# Task item
Lines with the word "left": copy all of them from the entries below.

*** Opening Given data ***

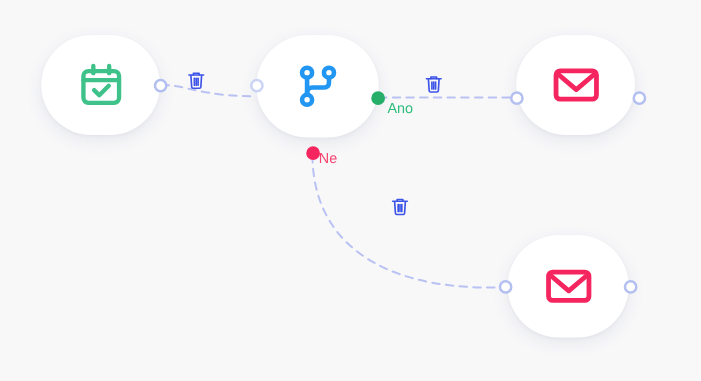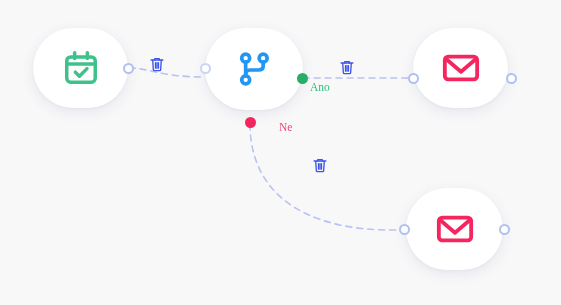--- a/index.html
+++ b/index.html
@@ -67,21 +67,21 @@
     border-color: #f5255f;
   }
   .port.dim {
     border-color: #ccd4f5;
   }
 
   
   .port-label {
     position: absolute;
     font-size: 11.5px;
-    font-family: Liberation Serif, serif;
+    font-family: Liberation Sans, sans-serif;
     white-space: nowrap;
     z-index: 7;
   }
   .port-label.yes { color: #2fbd7d; }
   .port-label.no  { color: #f5446f; }
 
   
   .edge-delete {
     position: absolute;
     width: 18px;
@@ -157,21 +157,21 @@
   <div class="port" style="left:408px; top:73px;"></div>
 
   <div class="port" style="left:506px; top:73px;"></div>
 
   <div class="port" style="left:399px; top:224px;"></div>
 
   <div class="port" style="left:499px; top:224px;"></div>
 
   <div class="port-label yes" style="left:310px; top:81px;">Ano</div>
 
-  <div class="port-label no" style="left:279px; top:121px;">Ne</div>
+  <div class="port-label no" style="left:255px; top:121px;">Ne</div>
 
   <div class="edge-delete" style="left:148px; top:57px;">
     <span>
       <svg width="16" height="16" viewBox="0 0 24 24" fill="none" stroke="#3d54e8" stroke-width="2" stroke-linecap="round" stroke-linejoin="round">
         <line x1="3.2" y1="6" x2="20.8" y2="6"></line>
         <path d="M8.6 6V3.9h6.8V6"></path>
         <path d="M5.6 6.6 L6.5 20.4 a1.6 1.6 0 0 0 1.6 1.5 h7.8 a1.6 1.6 0 0 0 1.6 -1.5 L18.4 6.6"></path>
         <line x1="9.8" y1="10" x2="9.8" y2="18.2"></line>
         <line x1="12" y1="10" x2="12" y2="18.2"></line>
         <line x1="14.2" y1="10" x2="14.2" y2="18.2"></line>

*** Closing Given data ***

# Exercise response
   <div class="port" style="left:408px; top:73px;"></div>
   <div class="port" style="left:506px; top:73px;"></div>
   <div class="port" style="left:399px; top:224px;"></div>
   <div class="port" style="left:499px; top:224px;"></div>
   <div class="port-label yes" style="left:310px; top:81px;">Ano</div>
-  <div class="port-label no" style="left:279px; top:121px;">Ne</div>
+  <div class="port-label no" style="left:255px; top:121px;">Ne</div>
   <div class="edge-delete" style="left:148px; top:57px;">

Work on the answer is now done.